Девочка-подросток закивала головой, не сводя с него темных распахнутых глаз. Старшая обняла ее и прижала к себе, молча глядя на Деанту.

— Да, в сказках говорят, что он должен прийти и встать на Камень. Но это же сказки. Кто им верит?

— Никто не верит?

— Почти не надеются, — хрипло ответила старшая, прижимая к себе девочку.

Деанта кивнул.

— А эту воду можно пить? — вдруг тихо-тихо сказала младшая, глядя на подземный ручеек в каменном желобе. Майвэ улыбнулась.

— Ты можешь без опаски пить эту воду. Здесь течет сила моего отца, короля Ночи, а он блюдет Уговор. Пей без опаски, сколько угодно пей!
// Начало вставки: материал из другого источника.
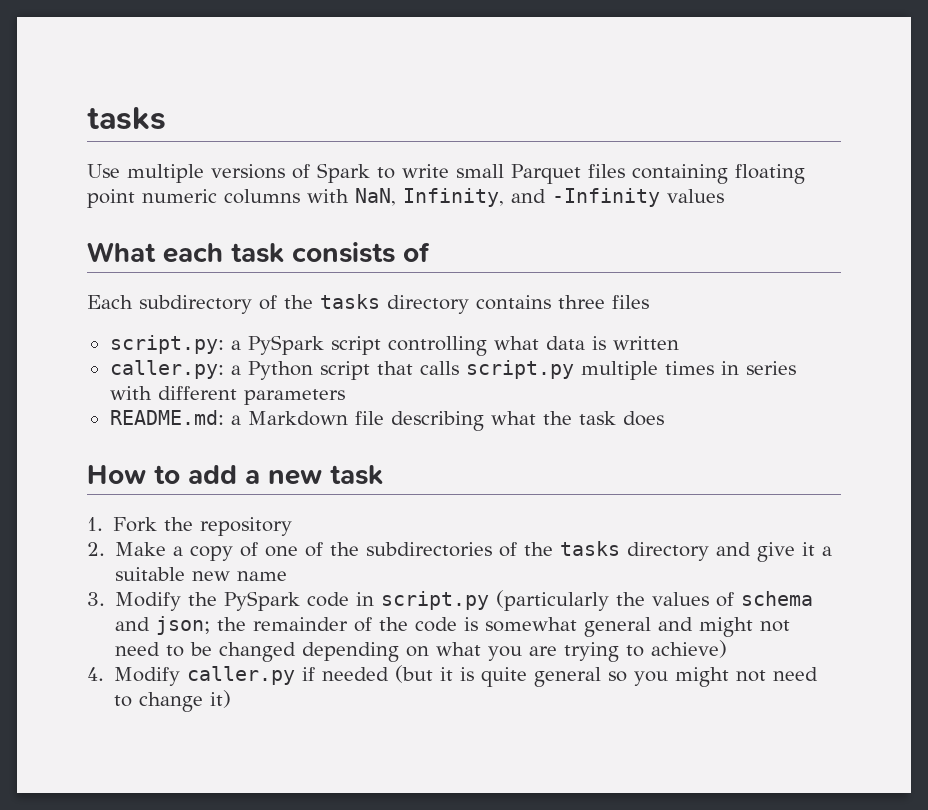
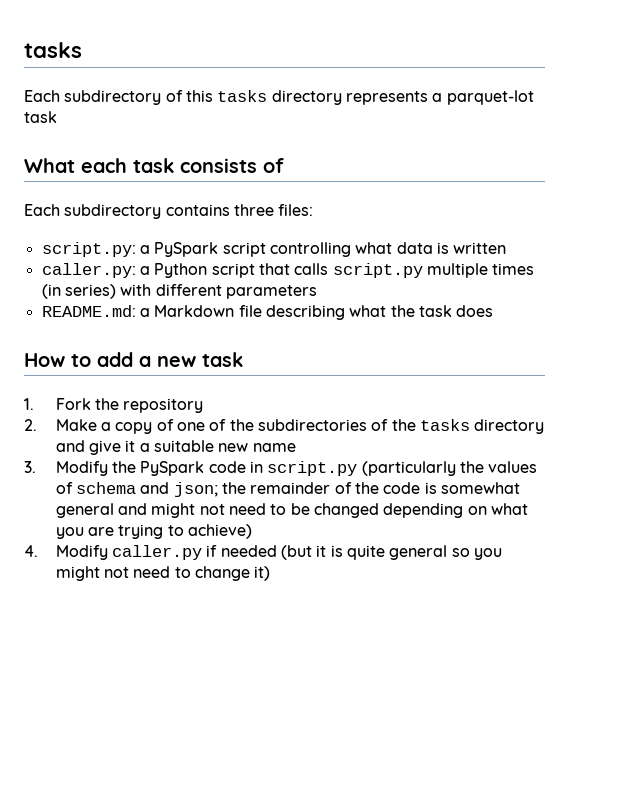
[87,163,805,184] [87,188,724,208] Use multiple versions of Spark to write small Parquet files containing floating point numeric columns with NaN, Infinity, and -Infinity values -> [24,90,534,105] [24,111,57,123] Each subdirectory of this tasks directory represents a parquet-lot task
[259,294,469,314] of the tasks directory -> (162, 211) none
[612,295,649,309] files -> [278,204,314,216] files:
[720,361,796,375] in series -> [41,284,116,299] (in series)

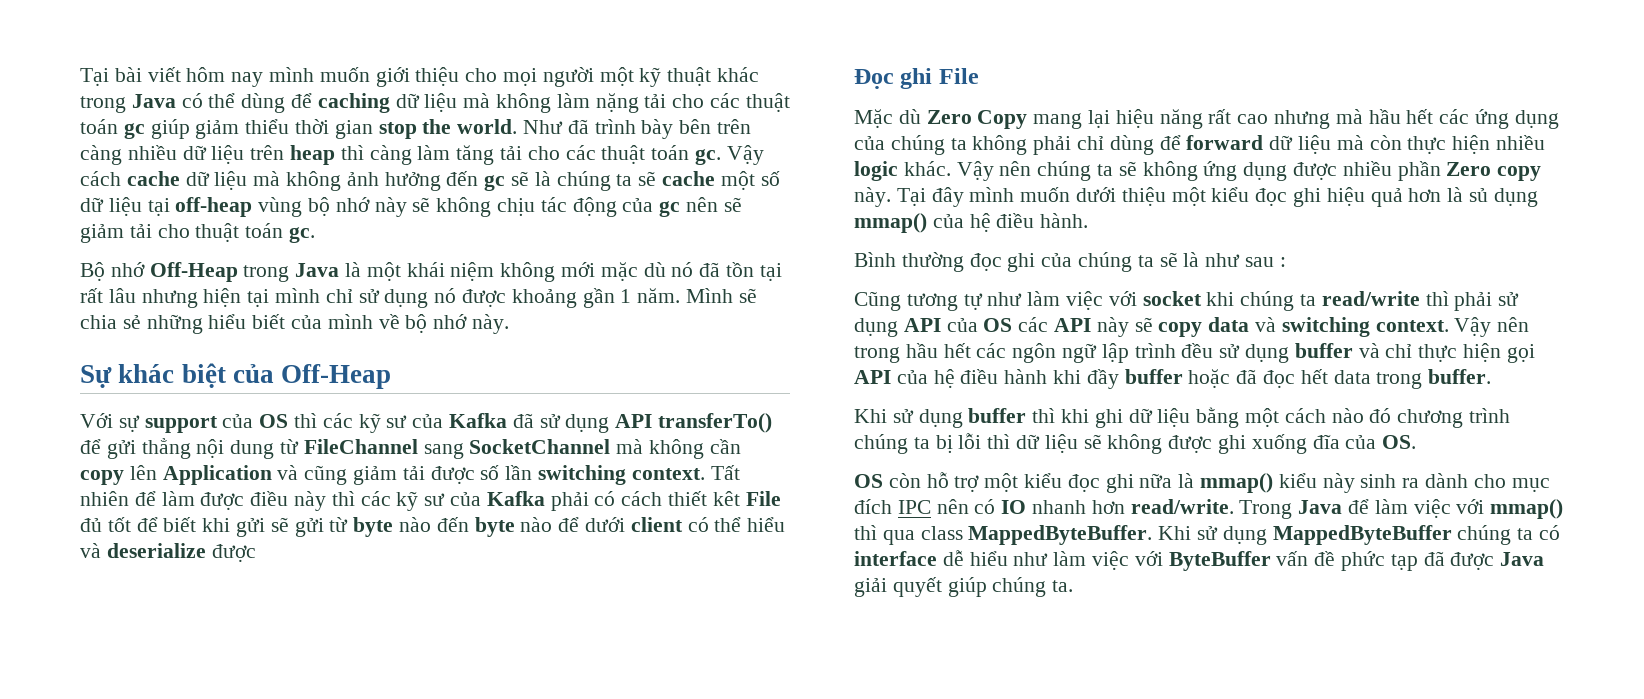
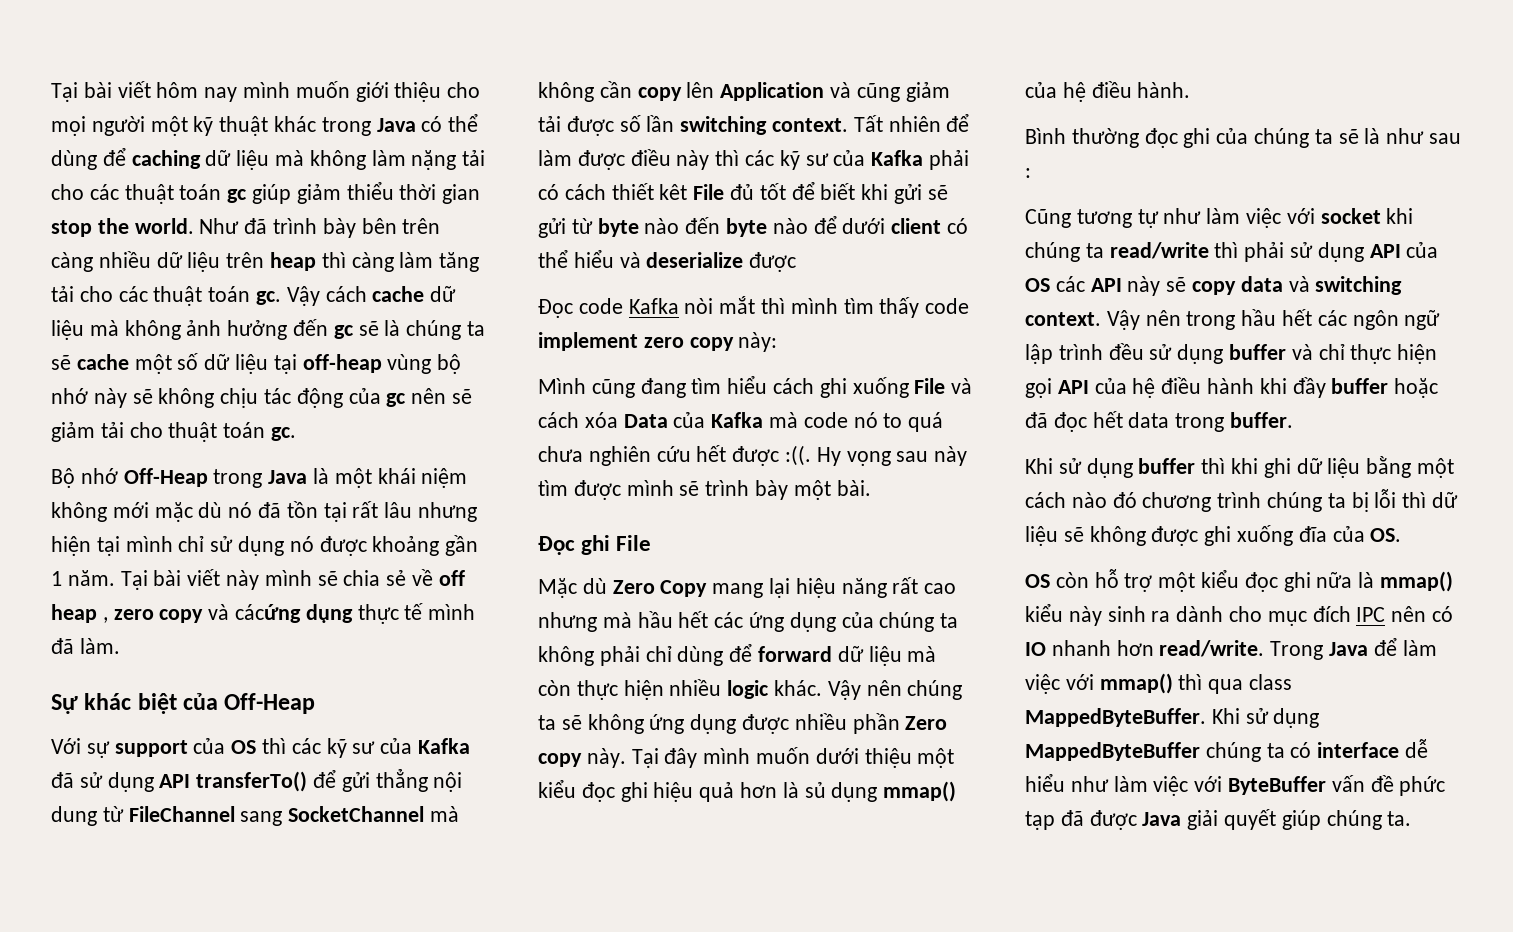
[686,288,757,303] [80,314,510,334] Mình sẽ chia sẻ những hiểu biết của mình về bộ nhớ này. -> [120,569,465,590] [51,603,476,624] [51,638,120,654] Tại bài viết này mình sẽ chia sẻ về off heap , zero copy và cácứng dụng thực tế mình đã làm.
(256, 553) none -> [538,296,970,318] [538,332,778,352] [538,376,973,398] [538,412,944,432] [538,445,968,466] [538,480,871,500] // Đọc code Kafka nòi mắt thì mình tìm thấy code implement zero copy này: // Mình cũng đang tìm hiểu cách ghi xuống File và cách xóa Data của Kafka mà code nó to quá chưa nghiên cứu hết được :((. Hy vọng sau này tìm được mình sẽ trình bày một bài.

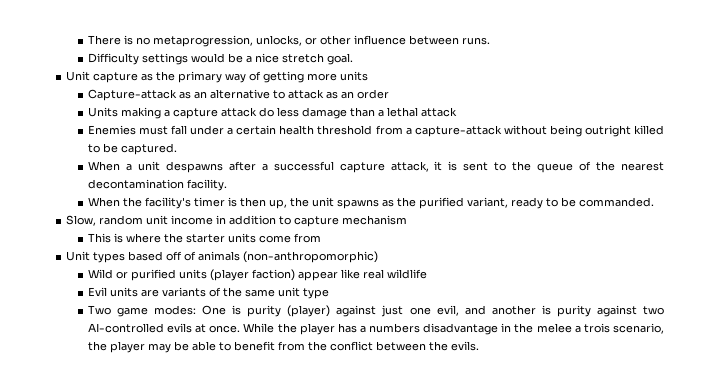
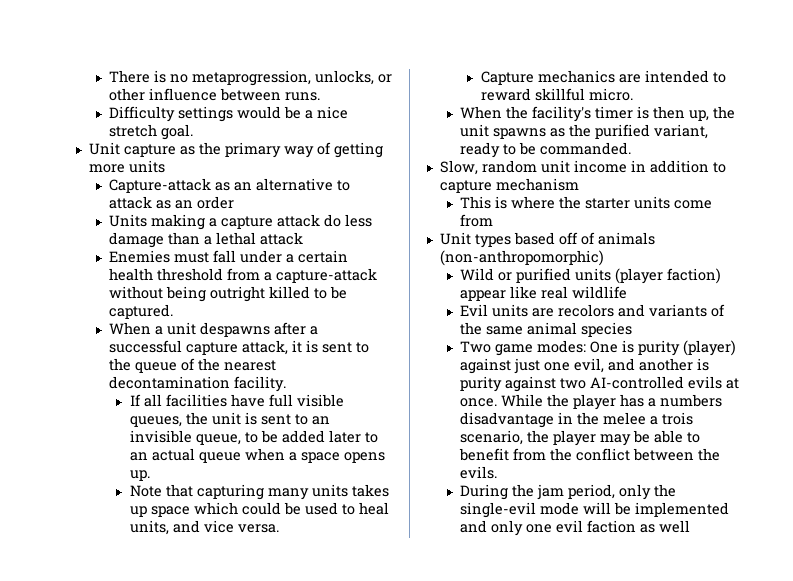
(227, 185) none -> [129,394,344,407] [129,412,330,427] [129,430,378,445] [129,448,385,463] [129,470,150,481] [129,484,389,500] [129,502,389,517] [129,520,279,535] [480,70,726,85] [480,88,633,101] // If all facilities have full visible queues, the unit is sent to an invisible queue, to be added later to an actual queue when a space opens up. // Note that capturing many units takes up space which could be used to heal units, and vice versa. // Capture mechanics are intended to reward skillful micro.
(159, 293) none -> [558,304,646,317] recolors and
[277,287,329,299] unit type -> [527,322,633,337] animal species
(479, 346) none -> [460,484,677,500] [460,502,730,518] [460,520,691,536] // During the jam period, only the single-evil mode will be implemented and only one evil faction as well

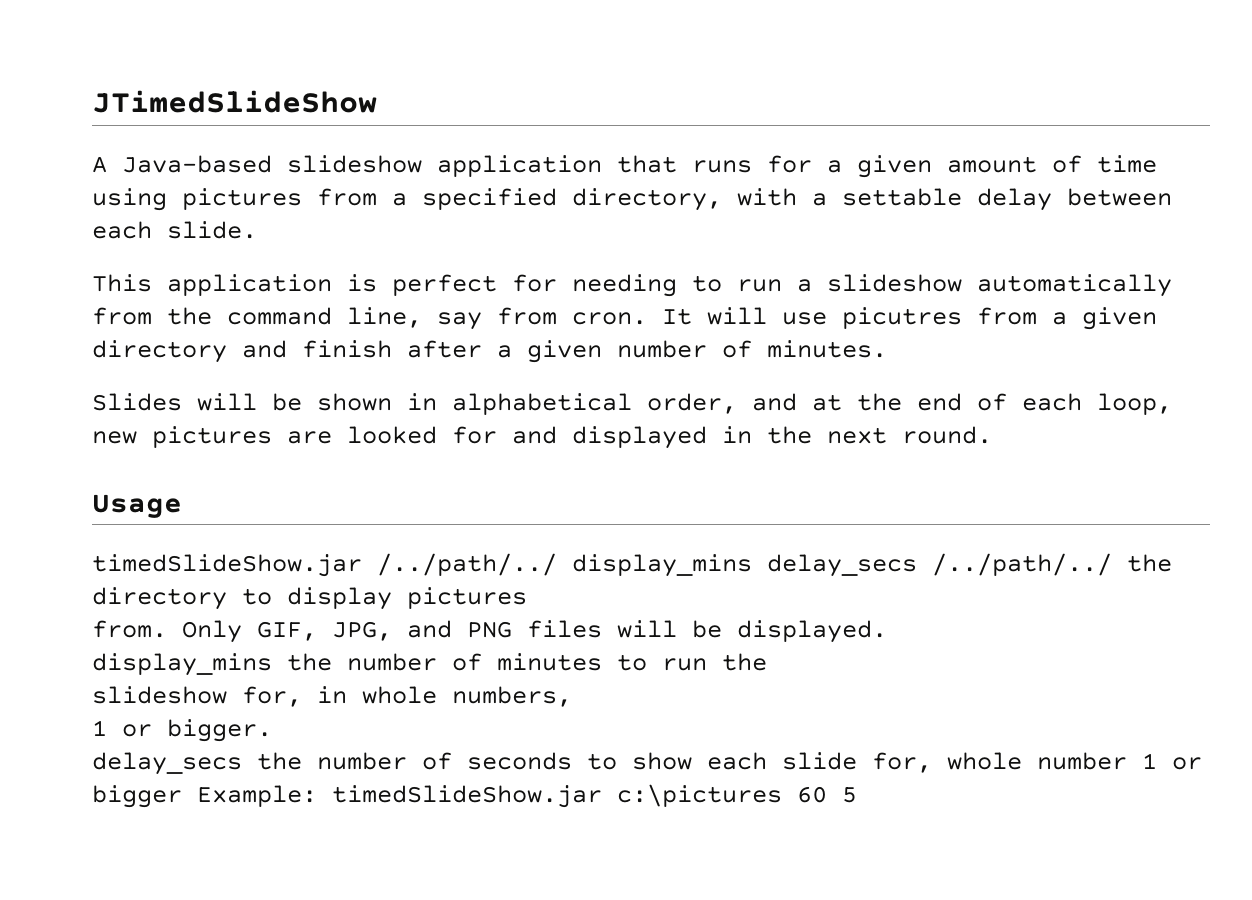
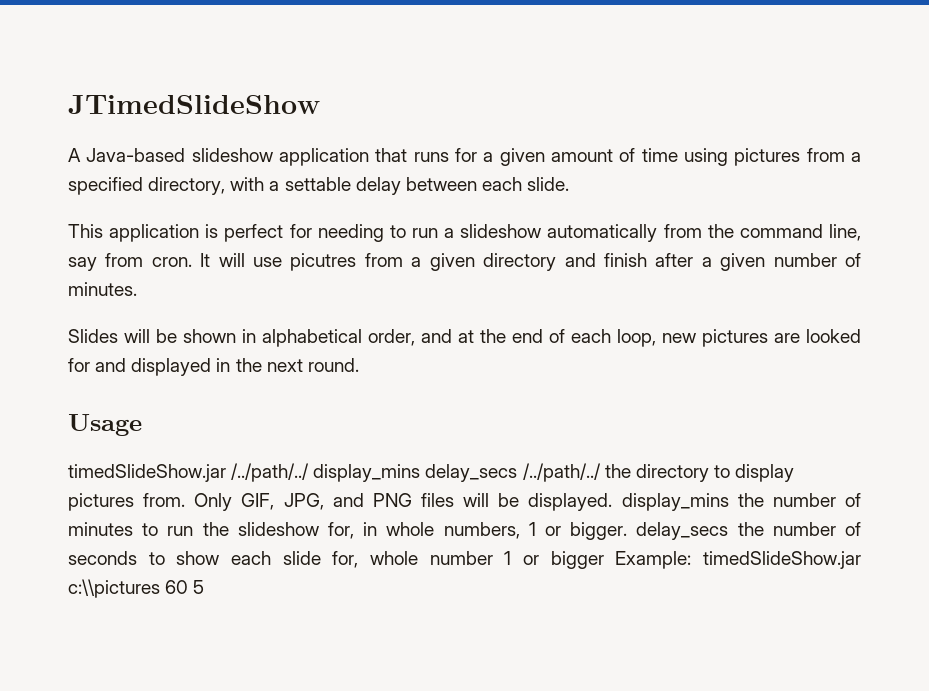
(527, 598) // -> (134, 502) none
(887, 631) // -> (613, 502) none
(767, 662) // -> (229, 529) none
(572, 696) // -> (520, 530) none
(272, 730) // -> (628, 531) none
[617,784,782,807] c:\pictures -> [68,579,160,598] c:\\pictures

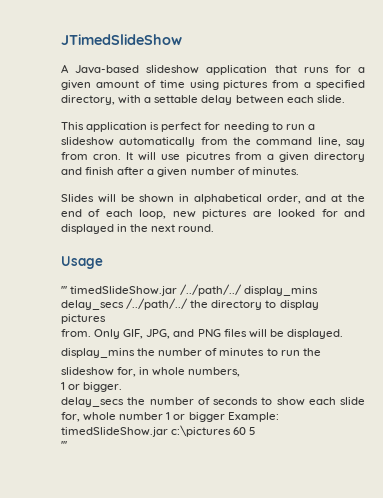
(142, 425) none -> [61,286,67,294] '''
(134, 502) none -> (106, 319) //
(613, 502) none -> (343, 334) //
(229, 529) none -> (321, 352) //
(520, 530) none -> (241, 372) //
(628, 531) none -> (123, 387) //
[68,579,160,598] c:\\pictures -> [171,425,232,437] c:\pictures
(205, 587) none -> [61,441,67,449] // '''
Девушки переглянулись, и старшая осторожно зачерпнула воды горстью и сделала глоток. Застыла, прислушиваясь к себе. затем улыбнулась младшей.

— Пей.

Они пили так, как будто каждая из них была самой иссохшей пустынной землей. Майвэ смотрела на них и с радостью, и с жалостью. А Деанта подошел к раненому Юэйре.

Юэйра стонал и мычал сквозь зубы, еле сдерживая боль, как телесную, так и душевную. Майвэ видела, как он мотает головой, зажмурив глаза, пока из его плеча вырезали обломок зазубренного копья. Деанта стоял над ним вместе с Арнайей, суровый и неподвижный, но Майвэ почти физически ощущала исходящую от него ярость.

— Мне жаль твоих родных, Юэйра, — отрывисто, сухо говорил Деанта. — Но ты ослушался приказа. Из-за тебя погибли двое воинов, а барды, считай, еле живы. А нам нужна их сила завтра. Как ты возместишь урон?

Юэйра снова застонал, потом вскрикнул и обмяк. Деанта отвернулся от него к сидящим у стены двоим. Один был юношей с чистым, жертвенно-бесстрастным лицом. Второй — мужчина в годах, затравленно крутивший головой. Оба были в бригантинах поверх кольчуг, оба в белом, оба связаны. Юноша сидел неподвижно, равнодушный к своей судьбе, мужчина часто, неглубоко дышал и от него пахло страхом.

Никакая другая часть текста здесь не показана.